**Task:**
Leaving the pictures aside, return the listing exactly as it appears.

**Supplied data:**
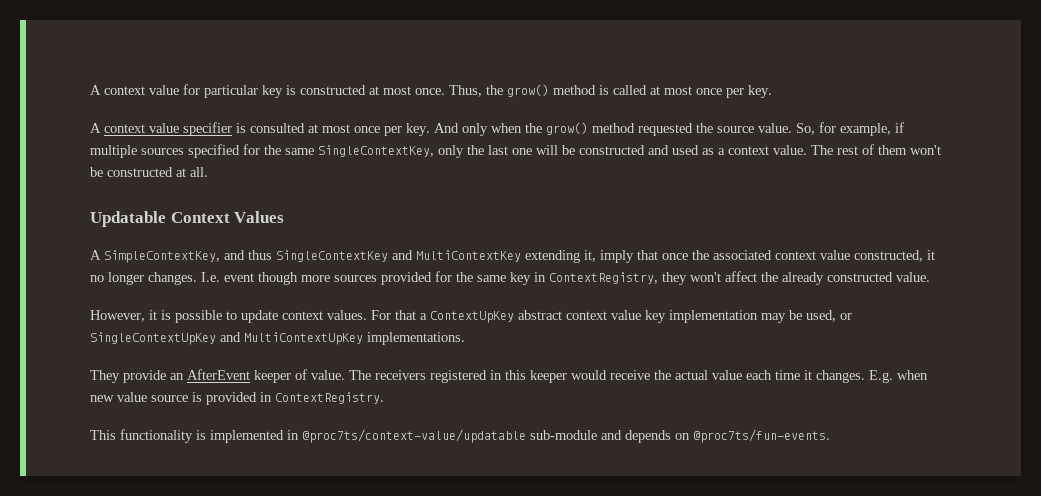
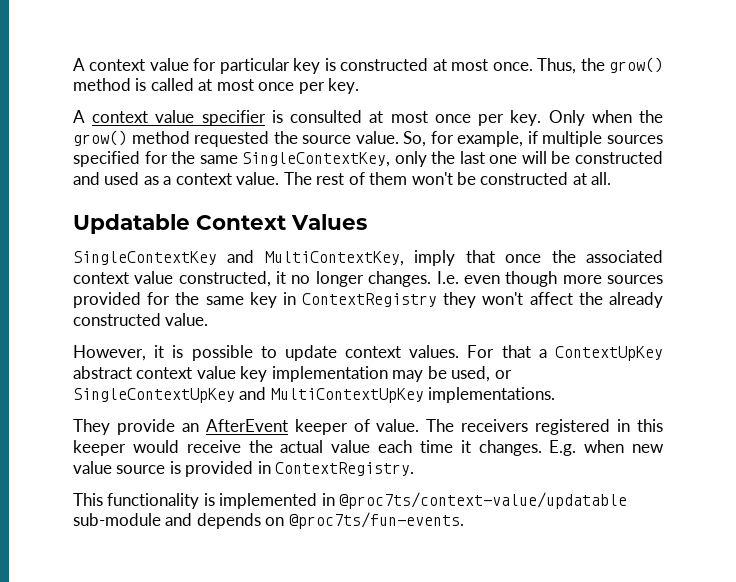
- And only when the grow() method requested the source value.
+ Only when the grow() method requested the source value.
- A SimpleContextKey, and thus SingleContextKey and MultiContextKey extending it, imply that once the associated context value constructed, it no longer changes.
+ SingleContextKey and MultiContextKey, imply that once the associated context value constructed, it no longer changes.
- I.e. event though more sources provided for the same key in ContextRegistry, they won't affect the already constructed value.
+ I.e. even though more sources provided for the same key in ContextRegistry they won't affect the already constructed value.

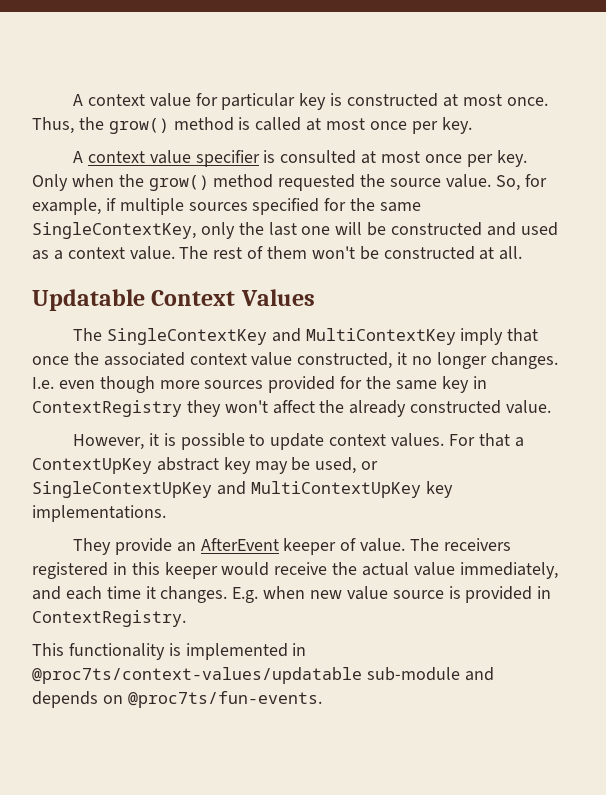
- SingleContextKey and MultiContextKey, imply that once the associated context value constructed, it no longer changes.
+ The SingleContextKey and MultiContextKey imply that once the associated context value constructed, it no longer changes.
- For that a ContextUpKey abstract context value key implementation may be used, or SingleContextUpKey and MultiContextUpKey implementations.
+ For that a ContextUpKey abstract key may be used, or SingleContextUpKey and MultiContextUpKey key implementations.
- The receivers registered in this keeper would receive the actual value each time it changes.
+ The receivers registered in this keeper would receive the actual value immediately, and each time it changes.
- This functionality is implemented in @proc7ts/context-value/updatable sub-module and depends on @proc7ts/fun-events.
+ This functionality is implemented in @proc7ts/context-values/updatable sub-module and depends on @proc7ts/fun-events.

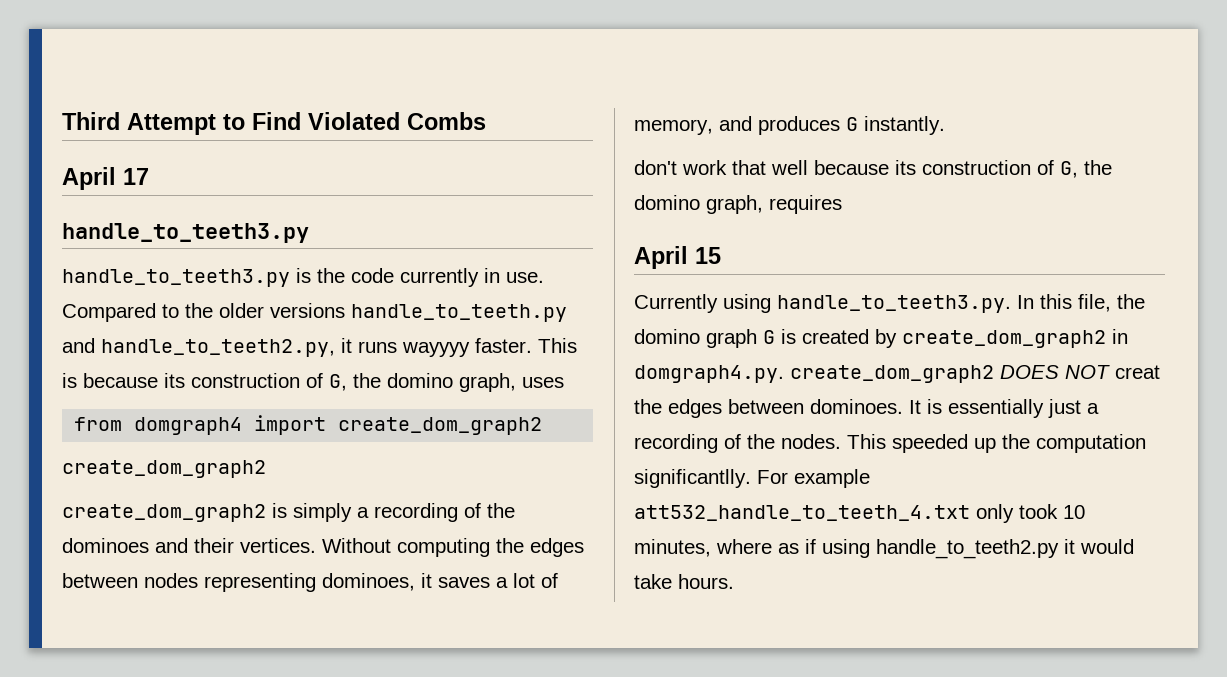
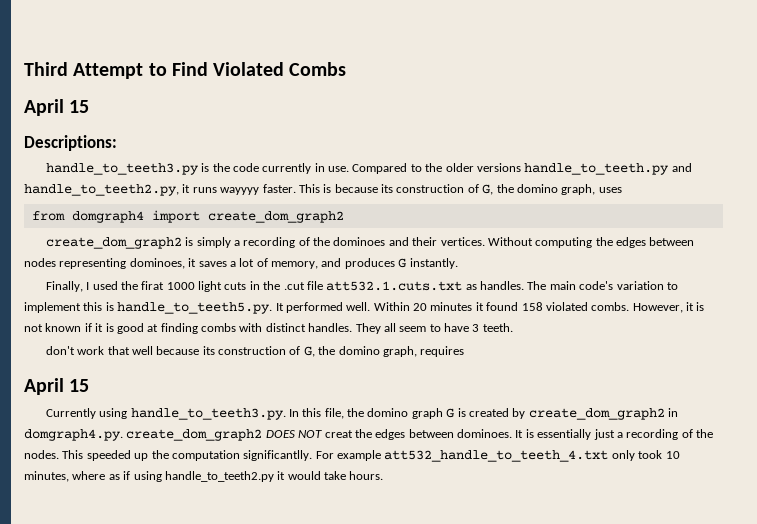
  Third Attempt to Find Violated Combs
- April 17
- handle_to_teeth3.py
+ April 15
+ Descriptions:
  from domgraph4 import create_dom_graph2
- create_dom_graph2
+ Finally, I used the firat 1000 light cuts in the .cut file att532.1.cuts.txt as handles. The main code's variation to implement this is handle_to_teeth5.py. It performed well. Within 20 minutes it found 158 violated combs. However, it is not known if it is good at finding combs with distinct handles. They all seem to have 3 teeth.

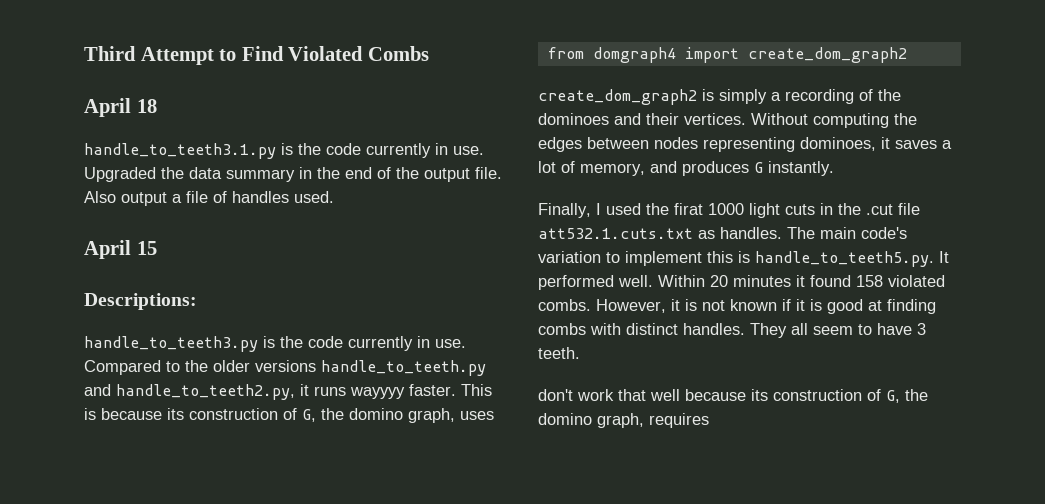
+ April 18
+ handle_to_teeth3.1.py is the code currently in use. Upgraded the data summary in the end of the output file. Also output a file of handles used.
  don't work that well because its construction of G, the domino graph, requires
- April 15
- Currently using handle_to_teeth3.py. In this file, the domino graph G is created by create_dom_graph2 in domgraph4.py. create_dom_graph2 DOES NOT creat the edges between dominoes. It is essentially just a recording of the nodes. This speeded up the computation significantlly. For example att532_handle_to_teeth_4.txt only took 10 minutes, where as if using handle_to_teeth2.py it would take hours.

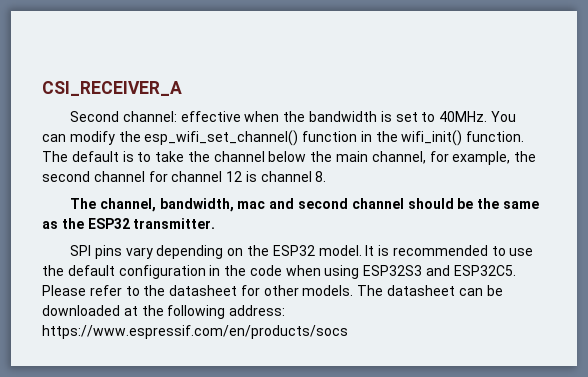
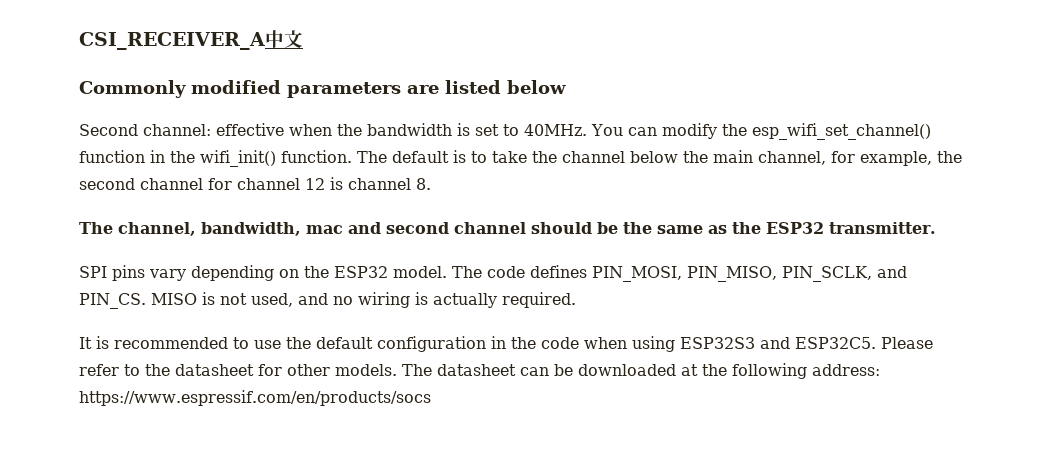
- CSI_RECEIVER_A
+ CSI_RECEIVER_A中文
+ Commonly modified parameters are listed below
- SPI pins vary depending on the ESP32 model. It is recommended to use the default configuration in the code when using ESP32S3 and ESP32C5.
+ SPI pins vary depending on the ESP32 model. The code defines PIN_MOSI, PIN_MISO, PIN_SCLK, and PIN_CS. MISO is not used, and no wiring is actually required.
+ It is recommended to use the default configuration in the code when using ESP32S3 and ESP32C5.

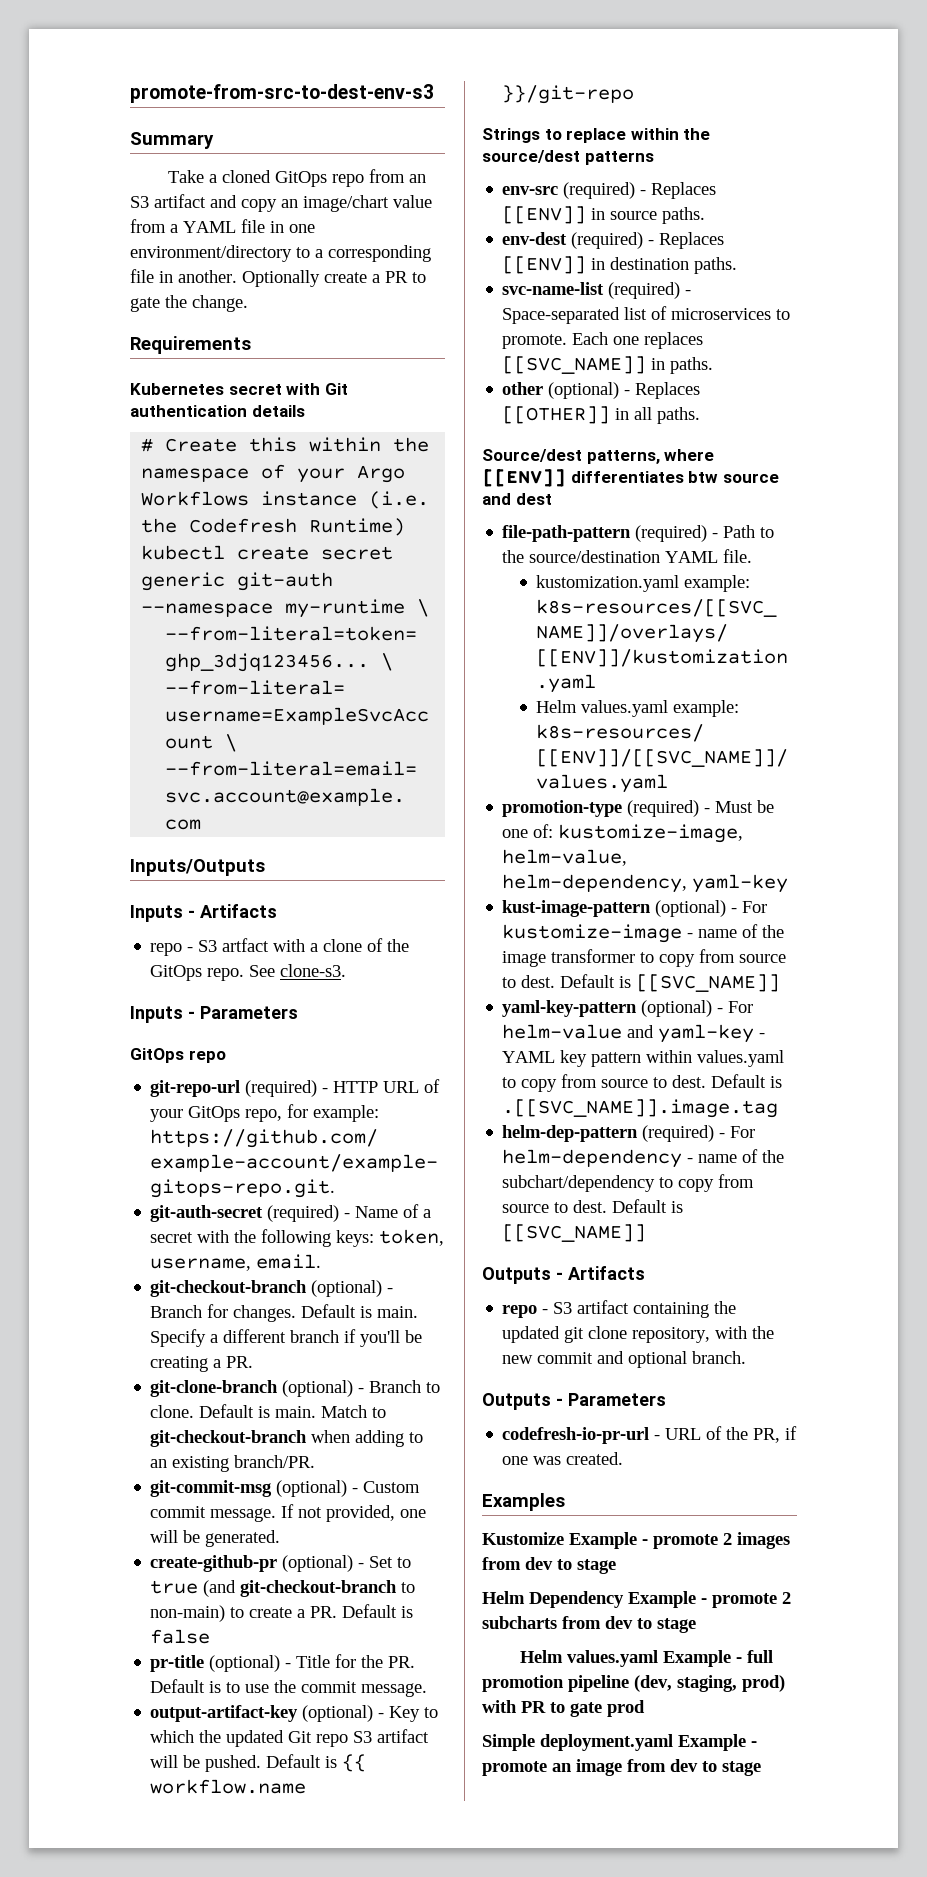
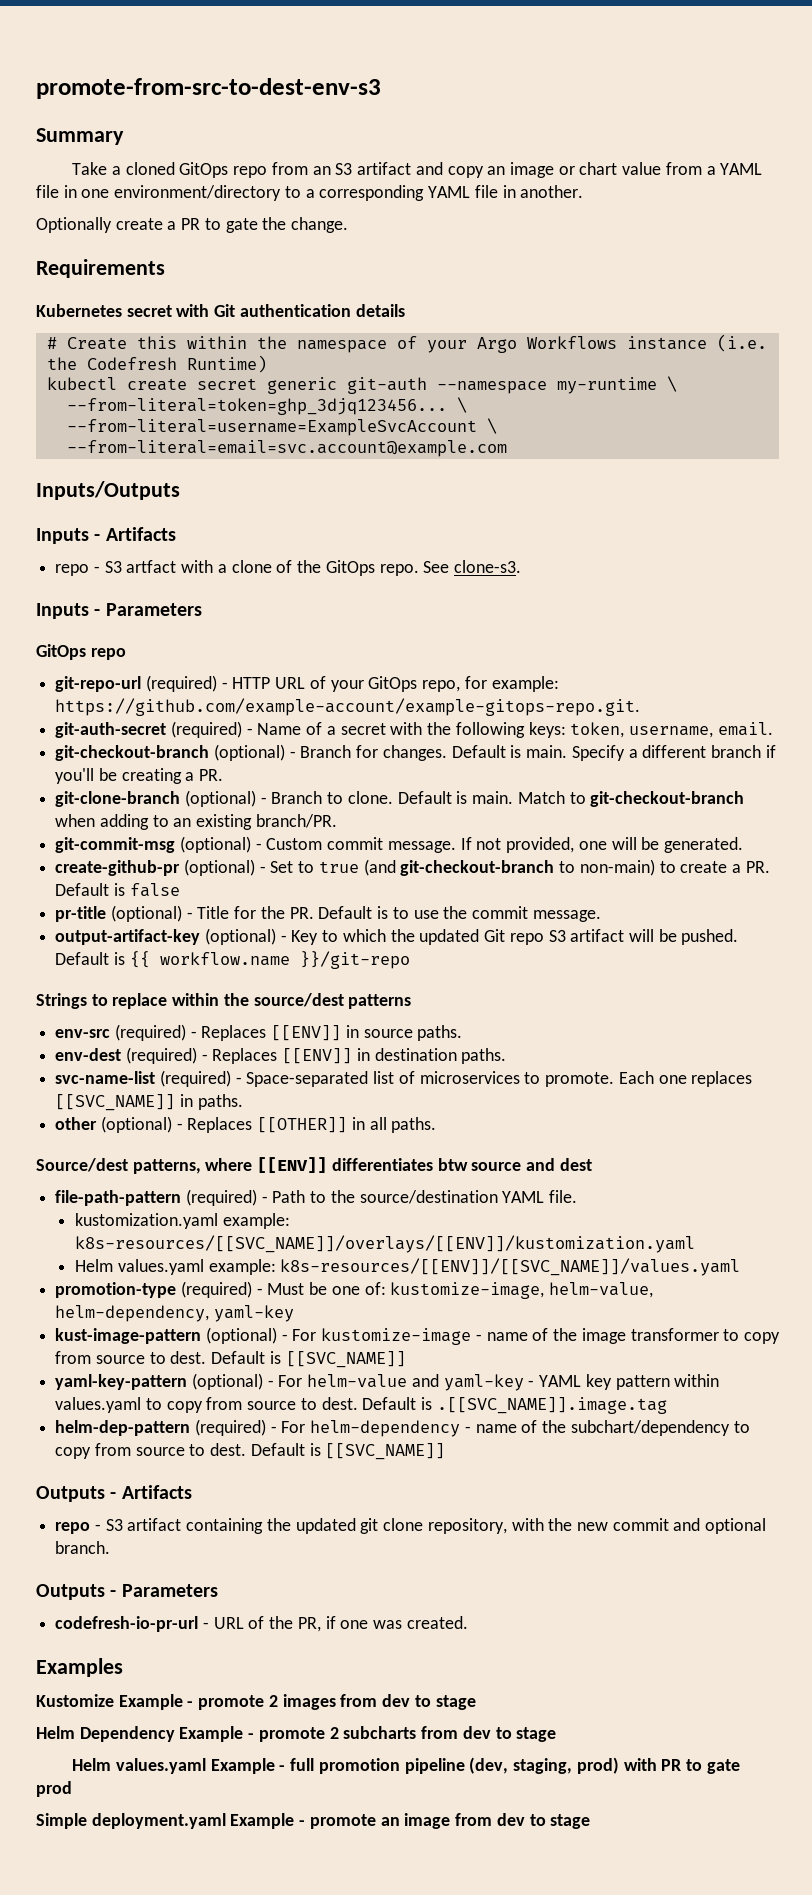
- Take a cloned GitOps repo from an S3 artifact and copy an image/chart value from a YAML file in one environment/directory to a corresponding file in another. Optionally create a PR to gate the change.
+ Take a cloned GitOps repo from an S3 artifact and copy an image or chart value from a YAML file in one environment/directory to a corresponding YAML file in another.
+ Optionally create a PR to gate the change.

**Output of the exercise:**
- And only when the grow() method requested the source value.
+ Only when the grow() method requested the source value.
- A SimpleContextKey, and thus SingleContextKey and MultiContextKey extending it, imply that once the associated context value constructed, it no longer changes.
+ SingleContextKey and MultiContextKey, imply that once the associated context value constructed, it no longer changes.
- I.e. event though more sources provided for the same key in ContextRegistry, they won't affect the already constructed value.
+ I.e. even though more sources provided for the same key in ContextRegistry they won't affect the already constructed value.

- SingleContextKey and MultiContextKey, imply that once the associated context value constructed, it no longer changes.
+ The SingleContextKey and MultiContextKey imply that once the associated context value constructed, it no longer changes.
- For that a ContextUpKey abstract context value key implementation may be used, or SingleContextUpKey and MultiContextUpKey implementations.
+ For that a ContextUpKey abstract key may be used, or SingleContextUpKey and MultiContextUpKey key implementations.
- The receivers registered in this keeper would receive the actual value each time it changes.
+ The receivers registered in this keeper would receive the actual value immediately, and each time it changes.
- This functionality is implemented in @proc7ts/context-value/updatable sub-module and depends on @proc7ts/fun-events.
+ This functionality is implemented in @proc7ts/context-values/updatable sub-module and depends on @proc7ts/fun-events.

  Third Attempt to Find Violated Combs
- April 17
- handle_to_teeth3.py
+ April 15
+ Descriptions:
  from domgraph4 import create_dom_graph2
- create_dom_graph2
+ Finally, I used the firat 1000 light cuts in the .cut file att532.1.cuts.txt as handles. The main code's variation to implement this is handle_to_teeth5.py. It performed well. Within 20 minutes it found 158 violated combs. However, it is not known if it is good at finding combs with distinct handles. They all seem to have 3 teeth.

+ April 18
+ handle_to_teeth3.1.py is the code currently in use. Upgraded the data summary in the end of the output file. Also output a file of handles used.
  don't work that well because its construction of G, the domino graph, requires
- April 15
- Currently using handle_to_teeth3.py. In this file, the domino graph G is created by create_dom_graph2 in domgraph4.py. create_dom_graph2 DOES NOT creat the edges between dominoes. It is essentially just a recording of the nodes. This speeded up the computation significantlly. For example att532_handle_to_teeth_4.txt only took 10 minutes, where as if using handle_to_teeth2.py it would take hours.

- CSI_RECEIVER_A
+ CSI_RECEIVER_A中文
+ Commonly modified parameters are listed below
- SPI pins vary depending on the ESP32 model. It is recommended to use the default configuration in the code when using ESP32S3 and ESP32C5.
+ SPI pins vary depending on the ESP32 model. The code defines PIN_MOSI, PIN_MISO, PIN_SCLK, and PIN_CS. MISO is not used, and no wiring is actually required.
+ It is recommended to use the default configuration in the code when using ESP32S3 and ESP32C5.

- Take a cloned GitOps repo from an S3 artifact and copy an image/chart value from a YAML file in one environment/directory to a corresponding file in another. Optionally create a PR to gate the change.
+ Take a cloned GitOps repo from an S3 artifact and copy an image or chart value from a YAML file in one environment/directory to a corresponding YAML file in another.
+ Optionally create a PR to gate the change.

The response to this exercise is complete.